Frequently Asked Questions
What is Concerts of the Future?
It’s a show you do, not one you watch. Instead of sitting in the audience, you step onto the stage and perform Beethoven’s Symphony No. 7 alongside the Melbourne Symphony Orchestra.
You arrive, you’re assigned an instrument, you have a quick practice and then you put in a VR headset and the MSO appears all around you in spatial audio and 3D. You play the piece with them. At the end, the hall erupts, and for a moment you know exactly what it feels like to be a performer.
Do I have to be a musician?
No! No training and no prior knowledge of classical music required. The experience is built from the ground up for people who have never played a musical note in their life. There’s nothing to read, nothing to learn beforehand and nothing to get wrong.
But surely I can play a wrong note or come in at the wrong time?
You can’t! We’ve designed the experience so that your instrument tracks along the piece and keeps you in time with the orchestra automatically.
How do I actually make sound?
You’re given an AirStick, a wireless gestural instrument developed at SensiLab in Melbourne, Australia. There are no buttons, keys or strings. You move your arms and sound comes out. You practice it for a few minutes in the Warm-Up Room before you go on, so it feels natural by the time you’re on stage.
What does my instrument sound like?
A short questionnaire at the Stage Door assigns you one of five fictional instruments from a future orchestra: Lumivox, Gravitone, Velaphon, Aetherharp or Cellaris. You don’t get to pick, and the reveal is half the fun. Each one has its own personality and voice. They loosely echo the families of a traditional orchestra, from strings to brass to woodwind to percussion, but they’re genuinely new instruments.
What piece do I play along to?
The fourth movement of Beethoven’s Seventh Symphony.
Some orchestras have pioneered letting you sit inside a section to get a feel for the orchestral experience. How is this different?
Those experiences place you in the orchestra so you can hear it from the centre. Concerts of the Future does something entirely different: you’re not there to listen, you’re there to play! You’re a performer, with an instrument and a part in the piece.
Sitting in a section moves the seat closer to the stage. This experience puts you on the stage.
Do I need my own VR headset? Is there an app to download or headsets to rent?
No to all of those. This isn’t an at-home app, it’s on site at Summerhall. You come to the venue and everything is provided for you.
What happens, step by step, when I arrive?
There are three rooms in your Concerts of the Future journey:
- Stage Door: a quick questionnaire assigns you your instrument.
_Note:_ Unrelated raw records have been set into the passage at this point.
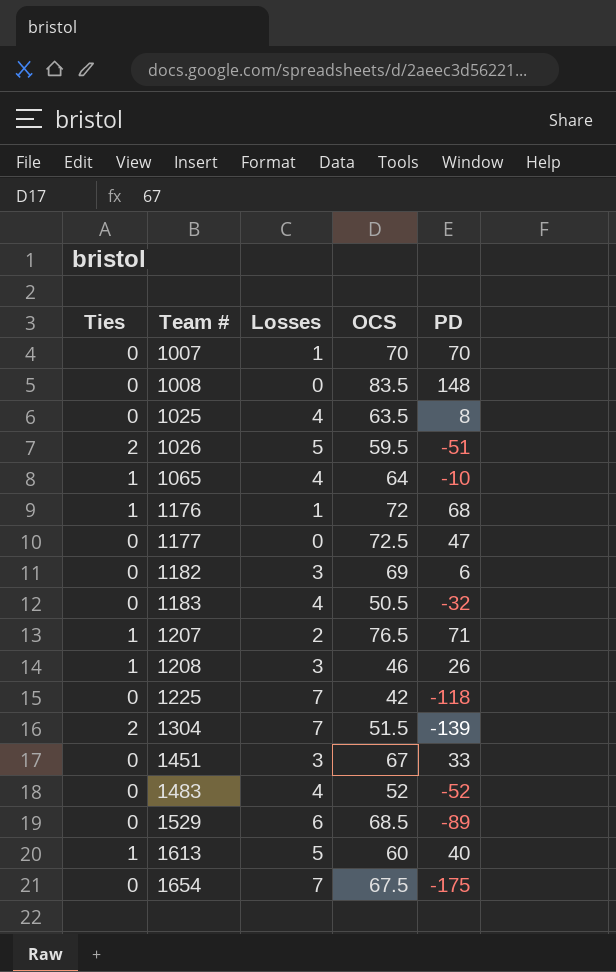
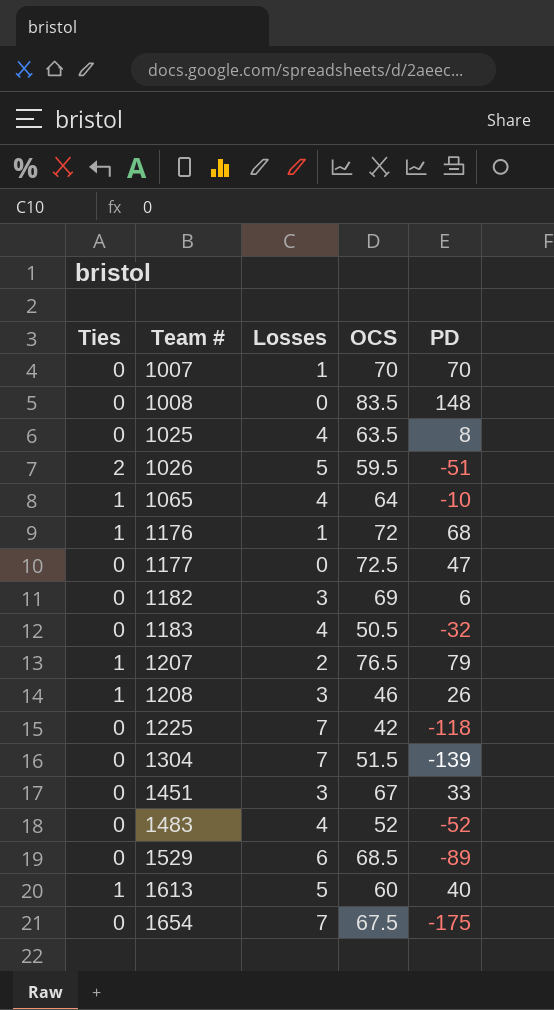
1207 | PD: 71 -> 79
1304 | Ties: 2 -> 0

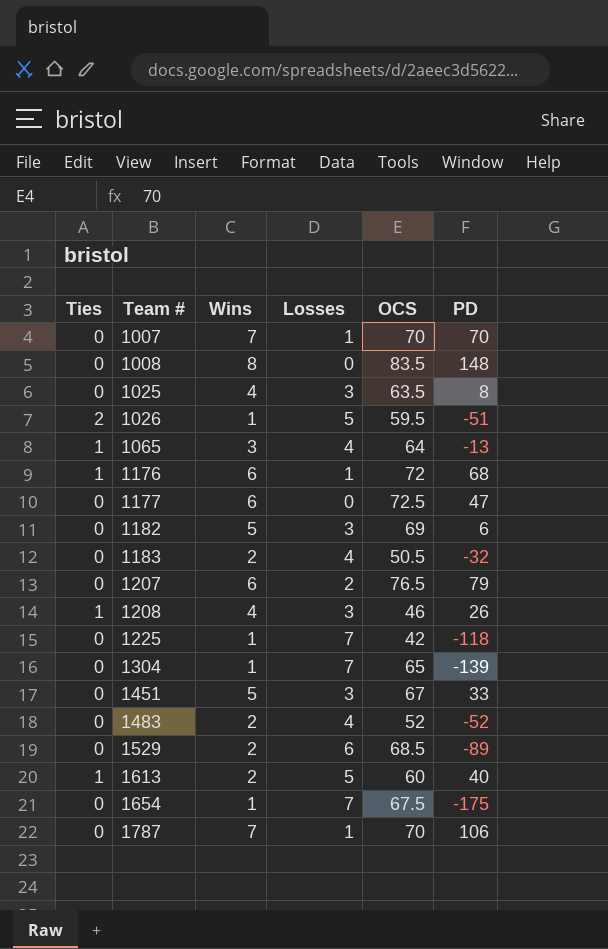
column Wins | position: none -> 3
1025 | Losses: 4 -> 3
1065 | PD: -10 -> -13
1207 | Ties: 1 -> 0
1304 | OCS: 51.5 -> 65
row 1787: none -> 0 | 7 | 1 | 70 | 106

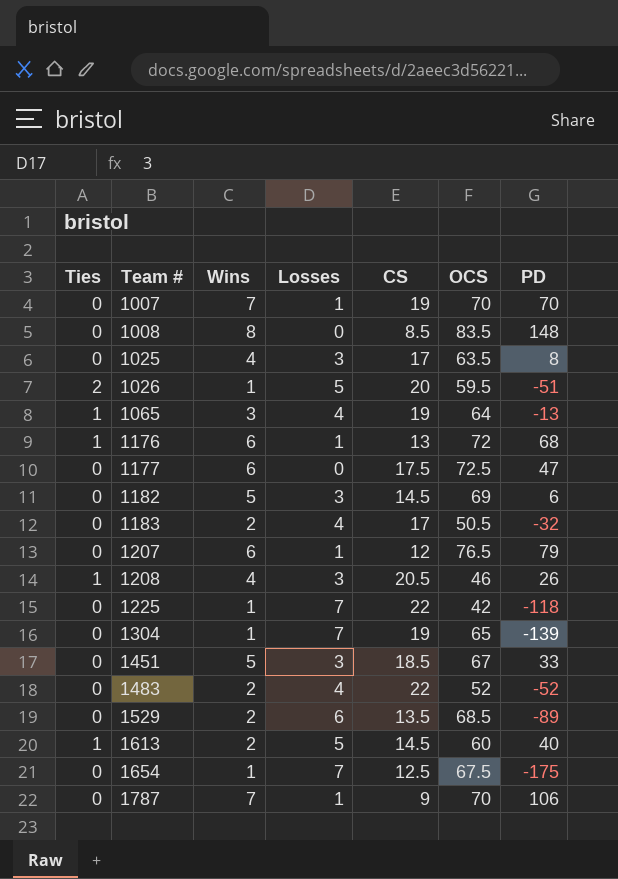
column CS | position: none -> 5
1207 | Losses: 2 -> 1

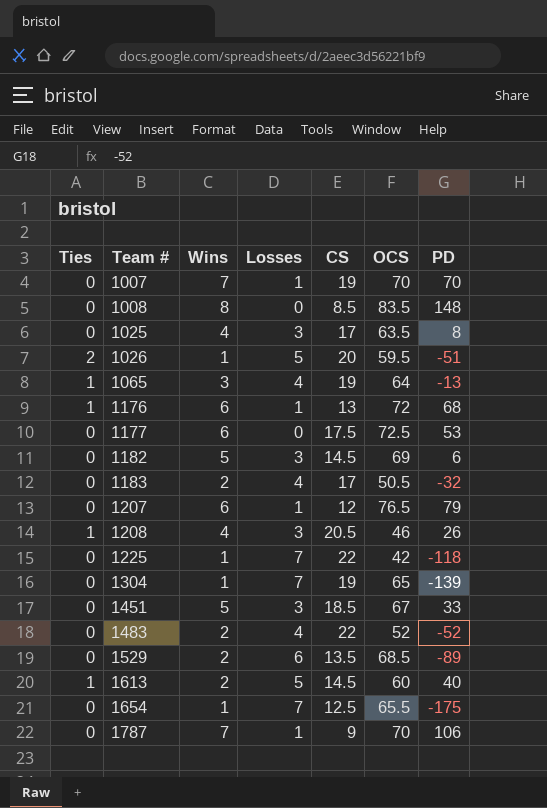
1177 | PD: 47 -> 53
1654 | OCS: 67.5 -> 65.5

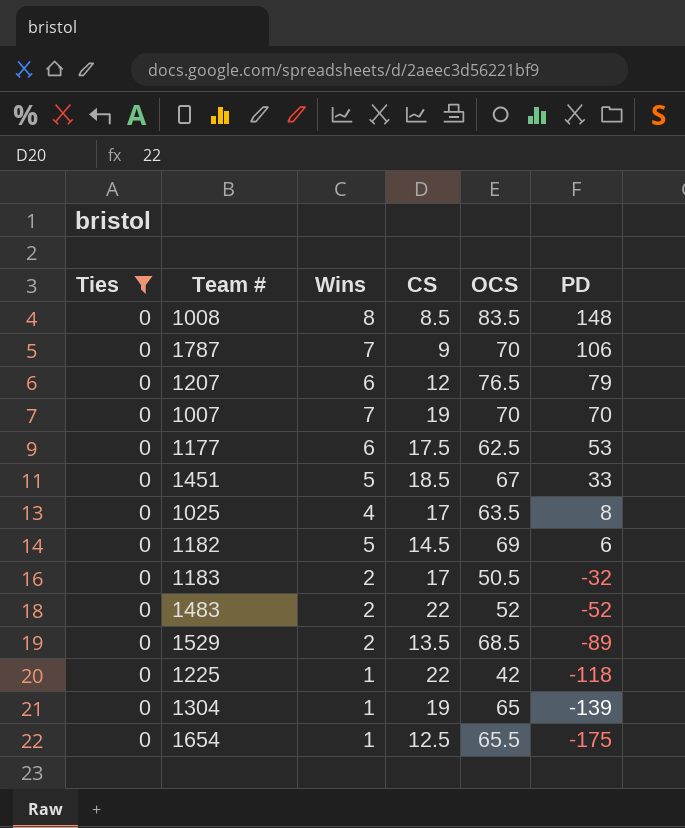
filter: none -> Ties = 0
row order: Team # ascending -> PD descending
column Losses | position: 4 -> none
1177 | OCS: 72.5 -> 62.5

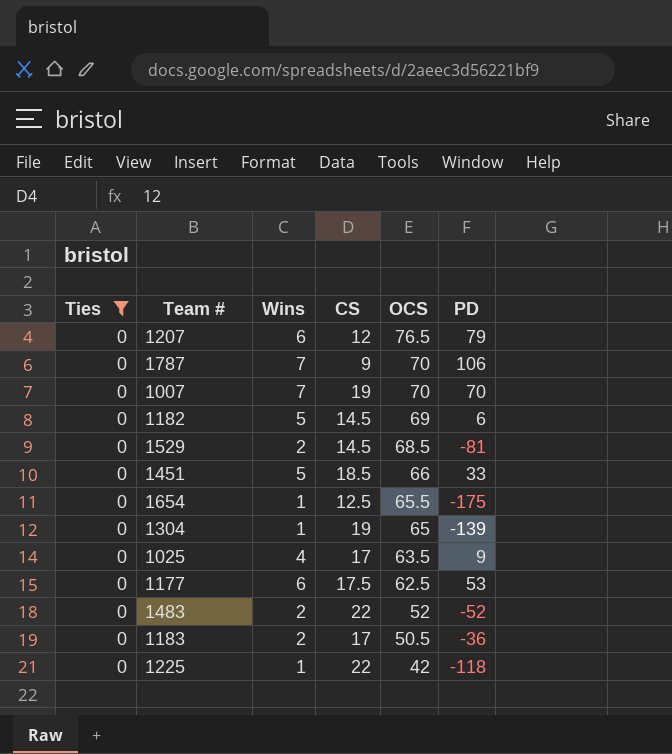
row order: PD descending -> OCS descending
row 1008: 0 | 8 | 8.5 | 83.5 | 148 -> none
1529 | CS: 13.5 -> 14.5
1529 | PD: -89 -> -81
1451 | OCS: 67 -> 66
1025 | PD: 8 -> 9
1183 | PD: -32 -> -36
- Warm-Up Room: you practice your AirStick until it feels natural.
- The Concert Hall: you put on the headset, the Melbourne Symphony Orchestra appears around you in 3D and spatial audio and you play Beethoven’s Seventh alongside them.
Afterwards, you receive a personalised video of yourself performing with the MSO.
How long does it take, and how many people at once?
The full experience from start to finish lasts around 20–30 minutes, in groups of five. It runs across the day as a durational experience. Audiences book individual timeslots rather than attending a single start time.
Is there a minimum recommended age?
Yes. Meta recommends its headsets for ages 10 and up, and you’re seated throughout the experience.